### Robust Scaler

Unlike the Standard Scaler, which uses the mean and standard deviation, the Robust Scaler uses the median and the interquartile range (IQR). 

This makes it more robust to outliers, as the median and IQR are less affected by extreme values.

In [1]:
import numpy as np
from sklearn.preprocessing import RobustScaler

In [2]:
# Sample dataset
data = np.array([[1, 2],
                 [2, 3],
                 [3, 4],
                 [4, 5],
                 [100, 200]])  # Outliers

In [3]:
# Initialize the RobustScaler
scaler = RobustScaler()

# Fit and transform the data
scaled_data = scaler.fit_transform(data)

In [4]:
print("\nScaled Data:")
print(scaled_data)


Scaled Data:
[[-1.  -1. ]
 [-0.5 -0.5]
 [ 0.   0. ]
 [ 0.5  0.5]
 [48.5 98. ]]


The median is subtracted from each feature, and the result is divided by the IQR (75th percentile - 25th percentile).

This scaling method is robust to outliers because the median and IQR are not influenced by extreme values.

When to Use Robust Scaler?

    When your dataset contains outliers.

    When you want to scale features without being influenced by extreme values.

    When the data is not normally distributed.

Comparison with Other Scalers:
    
    StandardScaler: Uses mean and standard deviation. Sensitive to outliers.

    MinMaxScaler: Scales data to a fixed range (e.g., [0, 1]). Sensitive to outliers.

    RobustScaler: Uses median and IQR. Robust to outliers.

### Power Transform

The Power Transform is a technique used to make data more Gaussian-like (normally distributed). 

It is particularly useful for stabilizing variance and making the data more suitable for machine learning algorithms that assume normality.

In Python, we can use the PowerTransformer class from the sklearn.preprocessing module.

The two most common power transforms are:

    Yeo-Johnson Transform: Works for both positive and negative values.
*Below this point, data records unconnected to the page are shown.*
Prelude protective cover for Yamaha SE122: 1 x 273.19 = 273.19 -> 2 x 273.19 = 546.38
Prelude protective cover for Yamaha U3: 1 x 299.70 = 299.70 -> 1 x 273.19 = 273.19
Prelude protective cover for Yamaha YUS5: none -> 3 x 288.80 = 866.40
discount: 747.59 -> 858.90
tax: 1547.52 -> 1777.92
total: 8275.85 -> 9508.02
    Box-Cox Transform: Works only for positive values.

In [5]:
import numpy as np
from sklearn.preprocessing import PowerTransformer

In [6]:
# Sample dataset with skewed distributions
data = np.array([[1, 2],
                 [2, 3],
                 [3, 4],
                 [4, 5],
                 [100, 200]])  # Outliers

In [9]:
transformer = PowerTransformer(method='yeo-johnson')  # or method='box-cox' for positive data

transformed_data = transformer.fit_transform(data)

In [10]:
print(transformed_data)

[[-1.42350633 -1.28926032]
 [-0.45217158 -0.52663912]
 [-0.01608132 -0.09982465]
 [ 0.24604552  0.17828052]
 [ 1.6457137   1.73744357]]


The Yeo-Johnson transform can handle both positive and negative values.
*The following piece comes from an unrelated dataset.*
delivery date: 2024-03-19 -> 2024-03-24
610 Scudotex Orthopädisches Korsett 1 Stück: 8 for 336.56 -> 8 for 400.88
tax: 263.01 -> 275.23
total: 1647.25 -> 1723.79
The Box-Cox transform requires all values to be positive. 
 
    If your data contains negative values, use the Yeo-Johnson method.

The transform aims to make the data more normally distributed by applying a power function.
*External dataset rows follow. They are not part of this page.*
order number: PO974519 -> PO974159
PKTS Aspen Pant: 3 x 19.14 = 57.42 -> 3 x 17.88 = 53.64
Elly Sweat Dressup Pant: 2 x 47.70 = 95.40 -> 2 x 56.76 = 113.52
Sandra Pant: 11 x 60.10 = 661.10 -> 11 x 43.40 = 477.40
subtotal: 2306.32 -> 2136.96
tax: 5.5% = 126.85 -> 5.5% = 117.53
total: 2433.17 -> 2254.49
When to Use Power Transform?

    When your data is skewed and you want to make it more Gaussian-like.

    When you need to stabilize variance in the data.

    When using algorithms that assume normally distributed data (e.g., linear regression, Gaussian Naive Bayes).

Comparison with Other Transformers:

    StandardScaler: Scales data to have zero mean and unit variance but does not change the distribution.

    MinMaxScaler: Scales data to a fixed range but does not change the distribution.

    PowerTransformer: Transforms data to make it more Gaussian-like.

For the Box-Cox transform, ensure all data is positive. If not, use the Yeo-Johnson transform.

The PowerTransformer is particularly useful for reducing skewness and improving the performance of machine learning models.

### Quantile Transform

The Quantile Transform is a non-linear transformation that maps the data to a specified distribution (e.g., normal or uniform).

It is particularly useful for handling skewed data or outliers, as it spreads out the most frequent values and compresses the less frequent ones.

In [None]:
import numpy as np
from sklearn.preprocessing import QuantileTransformer

In [None]:
# Sample dataset with a skewed distribution
data = np.array([[1],
                 [2],
                 [3],
                 [4],
                 [100]])  # Outlier

In [None]:
transformer = QuantileTransformer(output_distribution='uniform', random_state=42)
transformed_data = transformer.fit_transform(data)

In [None]:
print(transformed_data)

The Quantile Transformer maps the data to a specified distribution (uniform or normal) based on the quantiles of the data.

It is robust to outliers because it uses quantiles instead of mean or variance.

By default, it maps the data to a uniform distribution (output_distribution='uniform'). 

You can also map it to a normal distribution by setting output_distribution='normal'.

We can customize the QuantileTransformer by adjusting parameters such as:

    output_distribution: Choose between uniform (default) or normal.

    n_quantiles: Number of quantiles to compute (default is 1000).

    random_state: Seed for reproducibility.

When to Use Quantile Transform?

    When your data is skewed and you want to make it more normally distributed.

    When you need to handle outliers in the data.

    When you want to map the data to a specific distribution (e.g., uniform or normal).

Comparison with Other Transformers:

    StandardScaler: Scales data to have zero mean and unit variance but does not change the distribution.

    PowerTransformer: Makes data more Gaussian-like using power transformations.

    QuantileTransformer: Maps data to a specified distribution (uniform or normal) based on quantiles.

The QuantileTransformer is computationally expensive for large datasets because it requires sorting the data and computing quantiles.

It is particularly useful for non-parametric data or when you want to ensure a specific distribution for your data.